It came back with a working exploit that reads any file off a remote n8n server, a documented path to full remote code execution, a validated lab environment, and a technical report covering every step of the chain. CVSS 10.0. The video shows the entire process, failures included.

Why this matters

n8n is one of the most popular open-source workflow automation platforms in the world. Thousands of organizations run it in production to automate everything from data pipelines to internal tooling. If your n8n instance has a Form Trigger workflow with a file upload field, and you're running any version between 1.65.0 and 1.120.x, an unauthenticated attacker can read any file on the server with a single HTTP request.

That alone is critical. But the attack doesn't stop at reading files. The report Hacker Sidekick produced maps the full escalation chain:

  1. Read /etc/passwd to confirm the vulnerability works.
  2. Read the n8n SQLite database to extract stored credentials.
  3. Read the n8n config to get the JWT signing secret (the encryptionKey).
  4. Forge a valid n8n-auth token.
  5. Authenticate as admin.
  6. Create a workflow with an Execute Command node.
  7. Run arbitrary commands on the server.

That's the path from "I can read a file" to "I own the server." One confused HTTP request opens the door to complete compromise.

The vulnerability

CVE-2026-21858 is a Content-Type confusion in n8n's Form Trigger webhook handler. Here's how it works.

When a Form Trigger node includes a file upload field, the webhook handler calls a function called prepareFormReturnItem(). This function is supposed to process multipart/form-data uploads. It reads file paths from req.body.files and passes them to copyBinaryFile(), which copies the file data into the workflow's binary storage for downstream nodes to use.

The problem is that the handler never validates the Content-Type of the incoming request. If an attacker sends application/json instead of multipart/form-data, Express's JSON body parser processes the request body directly. The attacker's JSON payload lands in req.body, including a crafted files array where each entry has a filepath pointing to any file on the server.

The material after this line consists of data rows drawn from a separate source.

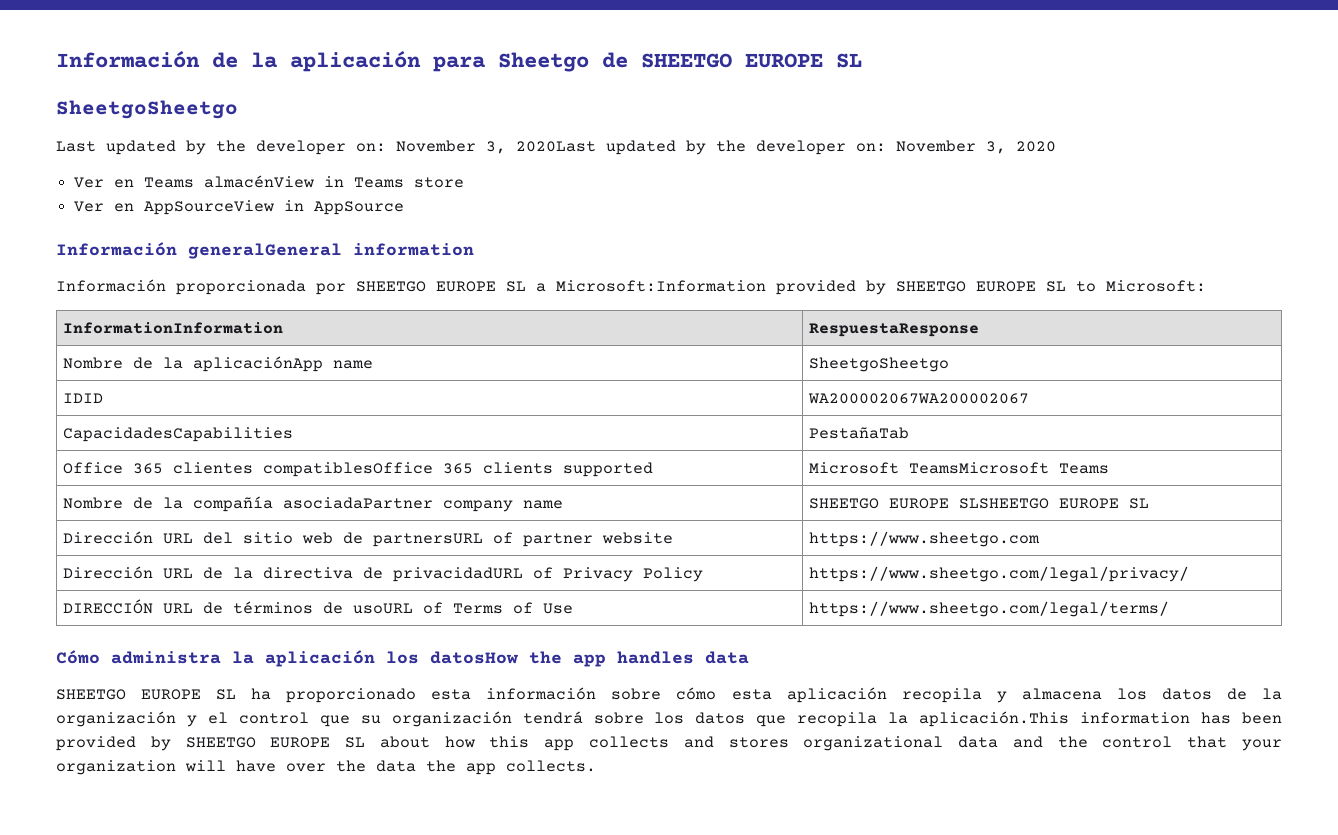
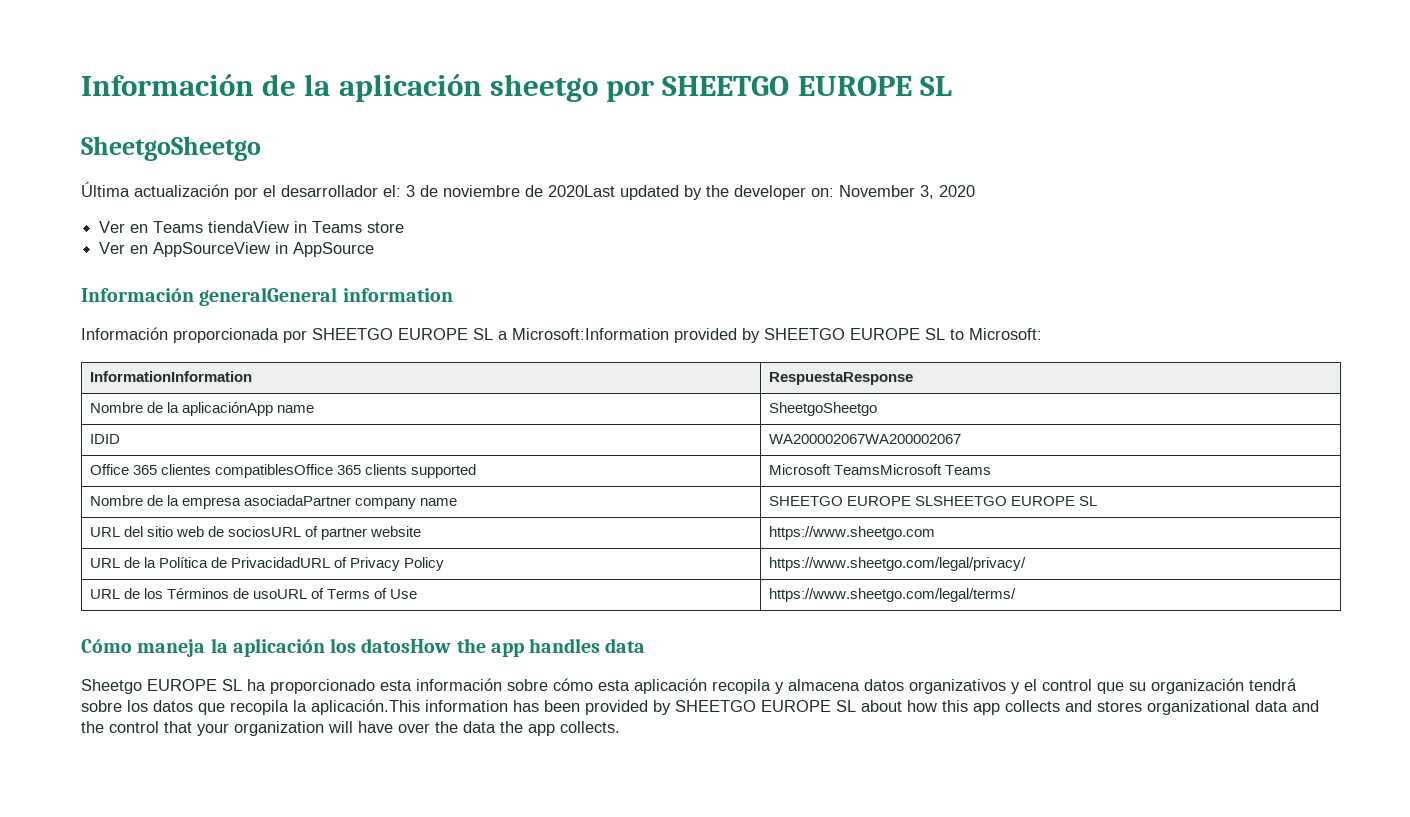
- Información de la aplicación para Sheetgo de SHEETGO EUROPE SL
+ Información de la aplicación sheetgo por SHEETGO EUROPE SL
- Last updated by the developer on: November 3, 2020Last updated by the developer on: November 3, 2020
+ Última actualización por el desarrollador el: 3 de noviembre de 2020Last updated by the developer on: November 3, 2020
- Ver en Teams almacénView in Teams store
+ Ver en Teams tiendaView in Teams store
- CapacidadesCapabilities | PestañaTab
- Nombre de la compañía asociadaPartner company name | SHEETGO EUROPE SLSHEETGO EUROPE SL
+ Nombre de la empresa asociadaPartner company name | SHEETGO EUROPE SLSHEETGO EUROPE SL
- Dirección URL del sitio web de partnersURL of partner website | https://www.sheetgo.com
+ URL del sitio web de sociosURL of partner website | https://www.sheetgo.com
- Dirección URL de la directiva de privacidadURL of Privacy Policy | https://www.sheetgo.com/legal/privacy/
+ URL de la Política de PrivacidadURL of Privacy Policy | https://www.sheetgo.com/legal/privacy/
- DIRECCIÓN URL de términos de usoURL of Terms of Use | https://www.sheetgo.com/legal/terms/
+ URL de los Términos de usoURL of Terms of Use | https://www.sheetgo.com/legal/terms/
- Cómo administra la aplicación los datosHow the app handles data
+ Cómo maneja la aplicación los datosHow the app handles data
- SHEETGO EUROPE SL ha proporcionado esta información sobre cómo esta aplicación recopila y almacena los datos de la organización y el control que su organización tendrá sobre los datos que recopila la aplicación.This information has been provided by SHEETGO EUROPE SL about how this app collects and stores organizational data and the control that your organization will have over the data the app collects.
+ Sheetgo EUROPE SL ha proporcionado esta información sobre cómo esta aplicación recopila y almacena datos organizativos y el control que su organización tendrá sobre los datos que recopila la aplicación.This information has been provided by SHEETGO EUROPE SL about how this app collects and stores organizational data and the control that your organization will have over the data the app collects.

The handler calls copyBinaryFile(filepath) without checking whether the file path is safe, because it was never designed to handle untrusted paths. In the normal flow, file paths come from the multipart parser and point to temporary upload directories. In the attack flow, they point wherever the attacker wants.

CVE-2026-21858 exploit development plan in plan.md: target surface, vulnerability summary, and validation approach
plan.md captured the target surface, vulnerability summary, escalation hypothesis, and how we would prove it in Docker.

The fix in n8n 1.121.0 is straightforward. It adds a single assertion at the top of the webhook handler:

const req = context.getRequestObject();
a.ok(req.contentType === 'multipart/form-data', 'Expected multipart/form-data');

If the Content-Type isn't multipart/form-data, the request is rejected before any file processing happens. One line blocks the entire attack chain.

The prompt

We opened Hacker Sidekick, created a project folder called CVE-2026-21858, and typed one prompt asking it to develop a proof-of-concept exploit that we could use to validate the fix in our environment and test against our detection rules in a lab. We asked it to use Docker containers for the vulnerable and fixed targets rather than running anything against production systems.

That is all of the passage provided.